Cancer evolution and resistance to treatment is caused by tumor heterogeneity, therefore a greater comprehension of the underlining dynamics that drive cancer cell variation is fundamental to the development of new, more effective therapies.
Resistance to treatment can be caused by the growth of pre-existing sub-clonal populations or the evolution of cells resistant to drugs.
Heterogeneous tumors are divided into spatial and temporal types depending on whether the non-uniform distribution of cancer cells is dispersed across and within disease sites, or if there is cell variation over time.
Current methods of examining tumor heterogeneity analyze bulk specimens but are limited because of the admixture of diverse cancer cell types and non-malignant cells. The advent of single-cell sequencing, which provides the ability to characterize individual cells within a diverse population, can now define complex clonal relationships.
Causes of tumor heterogeneity
Cancer is not a stagnant disease and the genomic instability within tumor cells provides the genetic diversity underpinning tumor heterogeneity.
Genomic instability ranges from single-base substitutions to the doubling of whole genomes. It is caused by exposure to mutagens such as UV radiation or faults in the internal regulation of processes, including DNA replication and repair.
Though not a baseline contributor, chemotherapy may also create genomic instability by increasing the mutational spectrum of the tumor. Studies have found that some cancers integrate endogenous homostatic processes to increase the overall mutational burden. This indicates that tumorigenesis is connected to a higher spontaneous mutation rate.
Genomic instability within brain tumors is produced from chromosomal changes, meaning that whole genome-segments are removed or doubled because of segregation errors formed during cell division.
The clonal evolution/selection framework
The clonal evolution/selection framework was developed in 1976 to explain how clonal diversity is maintained and describes two patterns of evolution. During linear tumor evolution there is a successive acquisition of mutations that provide a survival advantage or growth promotion.

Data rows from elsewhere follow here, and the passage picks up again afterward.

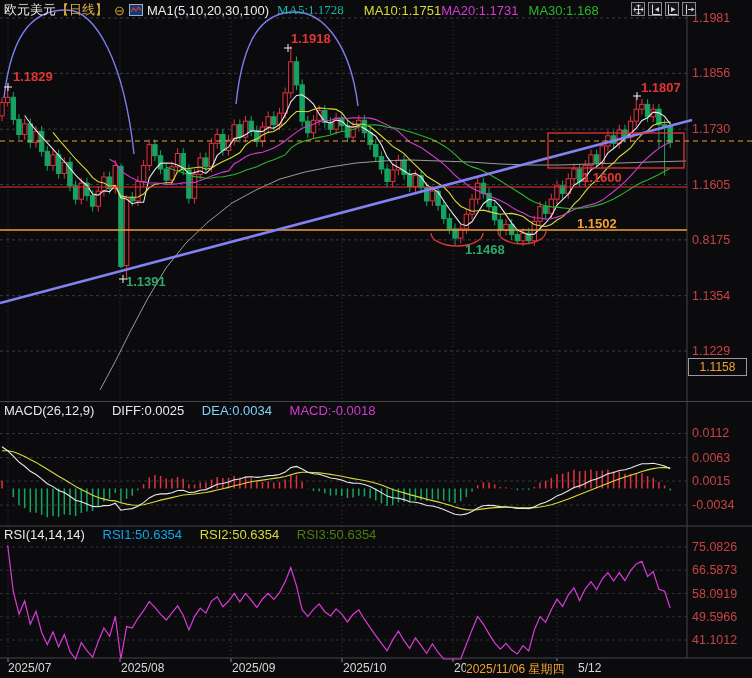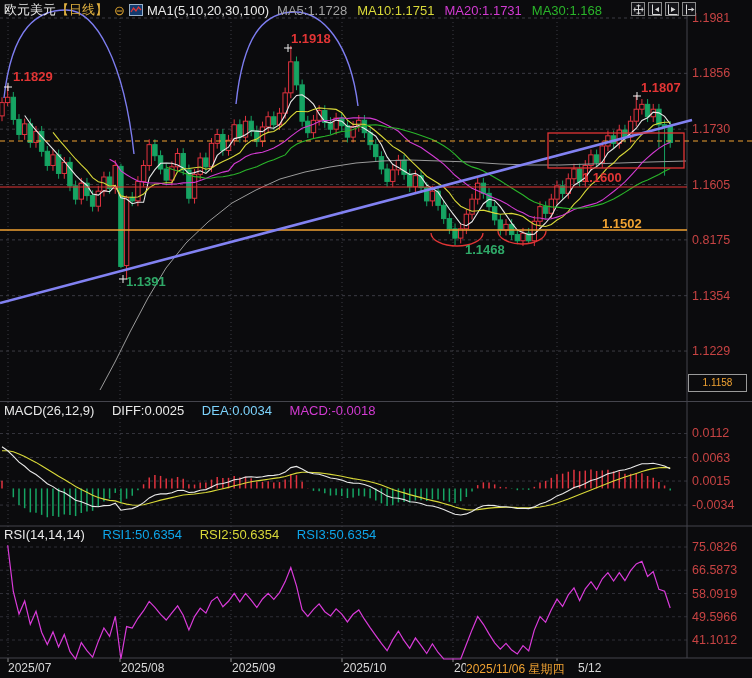--- a/index.html
+++ b/index.html
@@ -7,44 +7,44 @@
        font-family:"Liberation Sans",sans-serif;-webkit-font-smoothing:antialiased;}
   #chart-svg{position:absolute;left:0;top:0;z-index:1;}
   
   #hdr{position:absolute;left:0;top:0;right:0;height:20px;z-index:5;display:flex;align-items:center;
        font-size:13px;white-space:nowrap;}
   #hdr .sym{color:#e9e9e9;margin-left:4px;}
   #hdr .per{color:#e0b040;}
   #hdr .minus{color:#d8a030;font-size:13px;margin:0 4px 0 6px;}
   #hdr .thumb{display:inline-block;margin-right:4px;position:relative;top:1px;}
   #hdr .maset{color:#e9e9e9;margin-right:8px;}
-  .c-white{color:#a3a3a3;margin-right:10px;}
-  .c-yel{color:#d9d939;margin-right:10px;text-align:center;}
+  .c-white{color:#14b8a6;margin-right:20px;font-family:Liberation Serif, serif;}
+  .c-yel{color:#d9d939;text-align:center;}
   .c-mag{color:#d23bd2;margin-right:10px;}
   .c-grn{color:#2ab52a;margin-right:10px;}
   #toolbar{position:absolute;right:56px;top:2px;display:flex;gap:3px;z-index:6;}
   .tbtn{width:14px;height:14px;border:1px solid #8a8a8a;background:#141418;display:flex;
         align-items:center;justify-content:center;box-sizing:border-box;cursor:pointer;}
   
   .ylab{position:absolute;left:692px;width:58px;color:#c74343;font-size:12.5px;z-index:4;}
-  .ylab-box{position:absolute;left:688px;top:374px;width:57px;height:16px;border:1px solid #9a9a9a;
-            color:#f0a232;font-size:10px;line-height:16px;text-align:center;background:#0b0b0d;z-index:4;}
+  .ylab-box{position:absolute;left:688px;top:358px;width:57px;height:16px;border:1px solid #9a9a9a;
+            color:#f0a232;font-size:12px;line-height:16px;text-align:center;background:#0b0b0d;z-index:4;}
   .xlab{position:absolute;top:661px;color:#d8d8d8;font-size:12px;z-index:4;}
   #xtip{position:absolute;left:466px;top:661px;width:112px;color:#f0a232;font-size:12px;
         background:#0b0b0d;z-index:5;}
   
   .ptitle{position:absolute;font-size:13px;z-index:4;white-space:nowrap;}
   #macd-row{left:4px;top:403px;}
   #rsi-row{left:4px;top:527px;}
   .ptitle span{margin-right:14px;}
   
   .ann{position:absolute;font-size:13px;font-weight:bold;z-index:4;}
   .ann-red{color:#e23535;}
   .ann-grn{color:#2fa968;}
-  .ann-org{color:#f0a232;margin-left:25px;}
+  .ann-org{color:#f0a232;}
   #a1829{left:13px;top:69px;}
   #a1918{left:291px;top:31px;}
   #a1807{left:641px;top:80px;}
   #a1391{left:126px;top:274px;}
   #a1468{left:465px;top:242px;}
   #a1600{left:582px;top:170px;}
   #a1502{left:577px;top:216px;}
   #wm{position:absolute;left:610px;top:612px;font-size:34px;color:#d4d4d4;letter-spacing:2px;
       z-index:6;text-shadow:1px 1px 2px #000;}
 </style>
@@ -546,21 +546,21 @@
   <div id="macd-row" class="ptitle">
     <span style="color:#e9e9e9">MACD(26,12,9)</span>
     <span style="color:#e9e9e9">DIFF:0.0025</span>
     <span style="color:#7dd3fc">DEA:0.0034</span>
     <span style="color:#d23bd2">MACD:-0.0018</span>
   </div>
   <div id="rsi-row" class="ptitle">
     <span style="color:#e9e9e9">RSI(14,14,14)</span>
     <span style="color:#0ea5e9">RSI1:50.6354</span>
     <span style="color:#d9d939">RSI2:50.6354</span>
-    <span style="color:#0ea5e9">RSI3:50.6354</span>
+    <span style="color:#4d7c0f">RSI3:50.6354</span>
   </div>
 
   <div class="ylab-box">1.1158</div>
 
 <div class="ylab" style="left: 692px; top: 11px;">1.1981</div>
     <div class="ylab" style="left: 692px; top: 66.3587px;">1.1856</div>
     <div class="ylab" style="left: 692px; top: 122.16px;">1.1730</div>
     <div class="ylab" style="left: 692px; top: 177.519px;">1.1605</div>
     <div class="ylab" style="left: 692px; top: 232.878px;">0.8175</div>
     <div class="ylab" style="left: 692px; top: 288.679px;">1.1354</div>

Genetic instability produces a new clone type with a fitness advantage that is then outcompeted by the next emerging subclones. Nonetheless, recent studies have challenged the assumption that subclones must be in competition.
Cooperation between subpopulations is necessary for tumor propagation where there are non-autonomous initiating events. The second pattern that can emerge is branching evolution where multiple genetically distinct populations form from a common ancestral clone.
Branching evolution inherently produces an environment that is more likely to create a heterogeneous tumor. Linear evolution is most commonly found in haematological malignancies whilst branched evolution often forms solid tumors.
Overcoming heterogeneity during cancer treatment
Higher levels of tumor heterogeneity can lead to a reduced effectiveness of cancer therapies, including the use of targeted agents. One method of combating this problem is the utilization of mathematical modeling.
Simulations can determine the optimal dosage schedule for the withdrawal of targeted therapies that prevent selection of drug resistant cells and provide time for vulnerable cells to repopulate. Modeling can also be employed for designing successful combinational anticancer treatments.
Studies have found that optimal drug combination for maximum tumor cell death with minimal outgrowth of clonal subpopulations can be defined through RNA inference models. Short hairpin RNA knockdowns are used to model individual loss-of-function events with combined subpopulations reflecting the heterogeneous tumor population.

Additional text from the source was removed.